Por a 19 de Outubro de 2021

Nove em cada 10 profissionais de marketing consideram que a relevância da criatividade aumentou no último ano, sobretudo nas áreas da comunicação digital e marketing de influência (sete em cada dez), sendo também nestas áreas que o contributo das agências e parceiros externos é mais valorizado. Estas são algumas das conclusões do estudo Criatividade Transformadora para os Negócios, conduzido pela LLYC junto de mais de uma centena de marketeers de 12 mercados, entre eles o português. Os resultados mostram que 90% dos profissionais identifica um crescimento da relevância da criatividade e do seu impacto nos modelos de negócio e processos das empresas, com destaque para a comunicação digital e marketing de influência (70%), comunicação e imagem de marca (53%) e publicidade (41%).

“A importância da criatividade para os chief marketing officers está a crescer e está a tornar-se cada vez mais uma ferramenta-chave para o sucesso de todo o tipo de negócios. A contribuição da criatividade para as empresas saiu da esfera do marketing e da publicidade apenas: ela está em todo o lado na organização”, aponta Marlene Gaspar, directora sénior de engagement e digital da consultora de comunicação LLYC no mercado português.
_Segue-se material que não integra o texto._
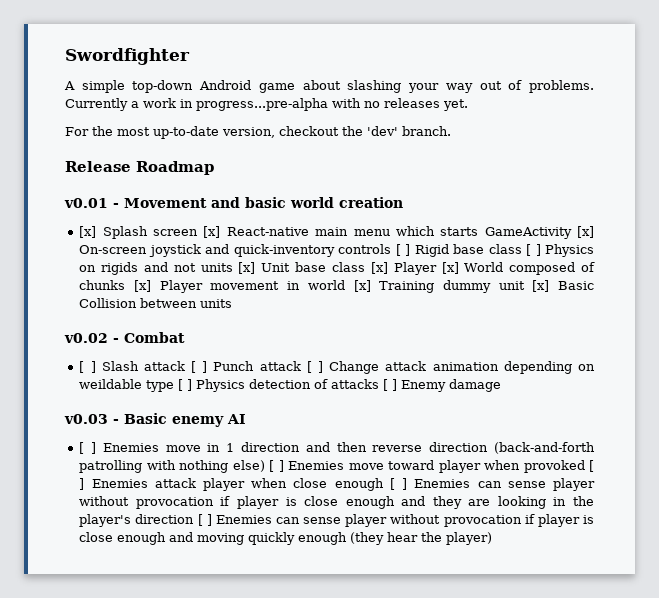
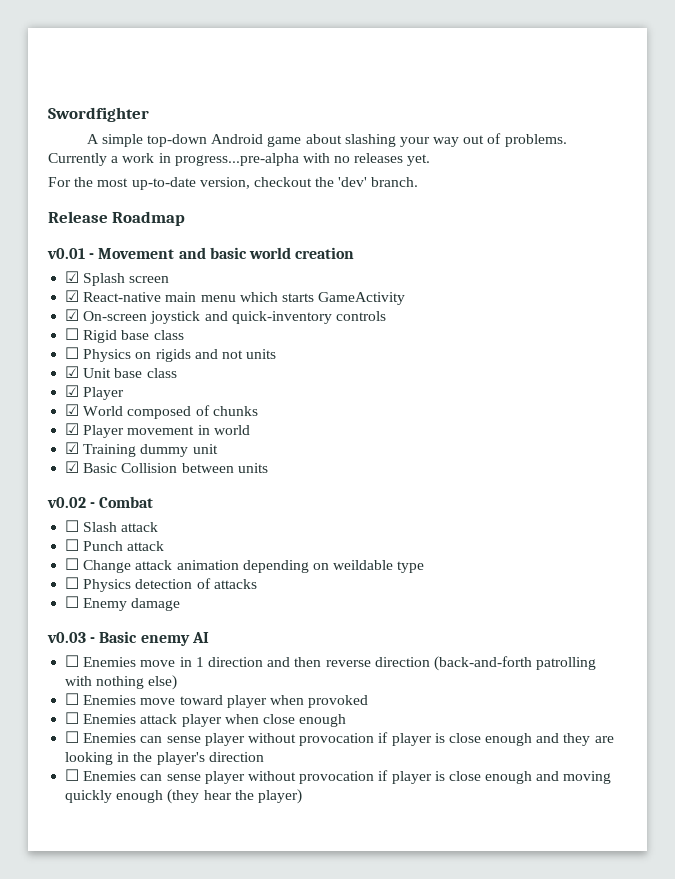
[79,226,97,238] [x] -> [65,271,80,283] ☑
[203,226,221,238] [x] -> [65,290,80,302] // ☑
[577,226,594,238] [x] -> [65,309,80,321] // ☑
[395,244,411,256] [ ] -> [65,328,80,340] // ☐
[526,244,541,256] [ ] -> [65,347,80,359] // ☐
[238,262,256,274] [x] -> [65,366,80,378] // ☑
[370,262,459,275] [x] Player [x] -> [65,385,125,400] [65,404,80,416] // ☑ Player // ☑
[134,280,151,292] [x] -> [65,423,80,435] // ☑
[353,280,371,292] [x] -> [65,442,80,454] // ☑
[532,280,550,292] [x] -> [65,461,80,473] // ☑
[79,361,96,373] [ ] -> [65,520,80,532] ☐
[191,361,208,373] [ ] -> [65,539,80,551] // ☐
[306,361,324,373] [ ] -> [65,558,80,570] // ☐
[178,379,193,391] [ ] -> [65,577,80,589] // ☐
[383,379,398,391] [ ] -> [65,596,80,608] // ☐
[79,442,97,454] [ ] -> [65,655,80,667] ☐
[269,460,284,472] [ ] -> [65,693,80,705] // ☐
[589,460,595,472] [79,478,85,490] [ ] -> [65,712,80,724] // ☐
[389,478,408,490] [ ] -> [65,731,80,743] // ☐
[197,514,212,526] [ ] -> [65,769,80,781] // ☐

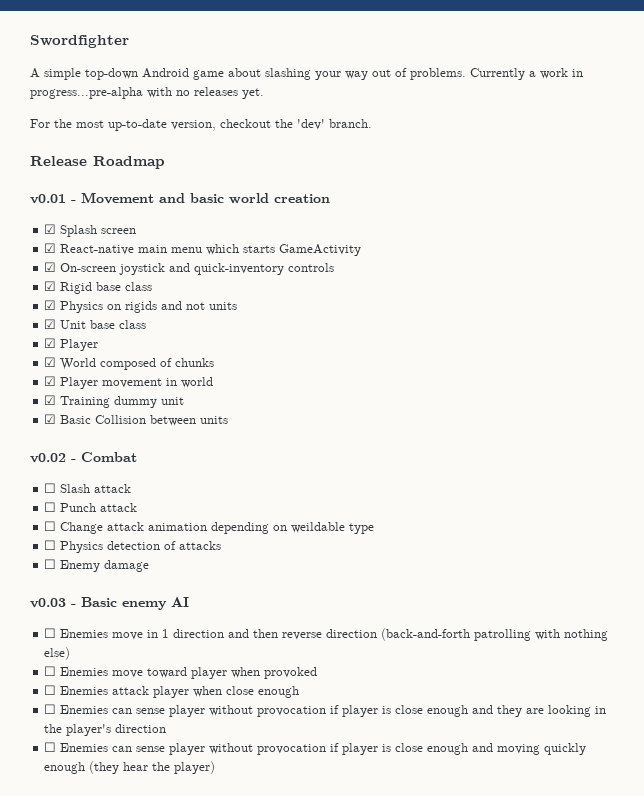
[65,328,80,340] ☐ -> [44,281,57,291] ☑
[65,347,80,359] ☐ -> [44,300,57,310] ☑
“Temos de redefinir a criatividade. A criatividade é algo intrínseco nas pessoas, que nos permite abordar problemas e encontrar novas soluções para os problemas e as vicissitudes da vida quotidiana”, defende a responsável a propósito das conclusões do estudo, onde trabalho em equipa, diversidade, formação e investigação surgem como factores determinantes ao nível do output criativo das empresas, enquanto a pressão para os resultados a curto prazo e o medo do risco são identificados como os principais inimigos da criatividade.

Segundo os dados recolhidos pelo estudo, a pressão para os resultados a curto prazo é apontada como o maior obstáculo que os profissionais de marketing enfrentam diariamente na hora de serem criativos (75,8% dos votos), seguido de muito perto pelo medo do risco (74,7%). Falta de tempo (54%), falta de recursos (29,8%) e falta de confiança (27,5%) e falta de autenticidade (11,4%) são outros obstáculos identificados.
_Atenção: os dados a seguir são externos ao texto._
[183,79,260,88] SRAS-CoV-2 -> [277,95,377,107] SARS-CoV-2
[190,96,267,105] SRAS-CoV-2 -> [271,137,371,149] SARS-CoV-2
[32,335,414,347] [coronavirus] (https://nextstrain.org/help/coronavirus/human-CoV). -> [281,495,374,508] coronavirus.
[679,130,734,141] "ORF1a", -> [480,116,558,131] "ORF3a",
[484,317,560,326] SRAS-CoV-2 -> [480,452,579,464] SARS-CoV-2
No que diz respeito aos parceiros, dois terços dos chief marketing officers inquiridos (67%) indicam as agências especializadas em criatividade como aqueles que ganharam mais relevância como aliados das marcas nos últimos tempos, seguidas pelas agências de meios e agências de relações públicas (ambos a rondar os 40%) e pelos profissionais ou equipas freelance (36,7%). Os influenciadores, o marketing digital e os parceiros de tecnologia como Google, Facebook ou Salesforce merecem igualmente referência.
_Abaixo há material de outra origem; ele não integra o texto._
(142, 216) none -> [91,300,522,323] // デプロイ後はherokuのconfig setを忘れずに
Já ao nível das disciplinas, é também na comunicação digital e no marketing de influência que os profissionais de marketing consideram ser mais relevante o contributo criativo de agências e parceiros externos (83%), seguidos pela comunicação e imagem de marca (72,7%), a publicidade (66%), as relações públicas (47,7%) e a área dos estudos de mercado (44,3%).